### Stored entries
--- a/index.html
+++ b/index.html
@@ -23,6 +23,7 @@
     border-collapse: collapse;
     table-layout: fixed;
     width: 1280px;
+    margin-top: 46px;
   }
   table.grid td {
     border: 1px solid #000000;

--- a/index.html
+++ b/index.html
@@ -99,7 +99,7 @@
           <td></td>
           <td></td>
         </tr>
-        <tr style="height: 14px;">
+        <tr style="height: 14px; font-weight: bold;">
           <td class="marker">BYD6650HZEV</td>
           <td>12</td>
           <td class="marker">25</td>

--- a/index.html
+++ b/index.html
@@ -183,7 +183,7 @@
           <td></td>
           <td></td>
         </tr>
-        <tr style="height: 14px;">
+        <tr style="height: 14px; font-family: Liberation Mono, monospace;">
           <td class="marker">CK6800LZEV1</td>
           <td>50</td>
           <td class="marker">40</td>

### WHAT THIS TASK INVOLVES
Return each line among the entries that holds the word "height".

### TASK RESULT
-        <tr style="height: 14px;">
+        <tr style="height: 14px; font-weight: bold;">
-        <tr style="height: 14px;">
+        <tr style="height: 14px; font-family: Liberation Mono, monospace;">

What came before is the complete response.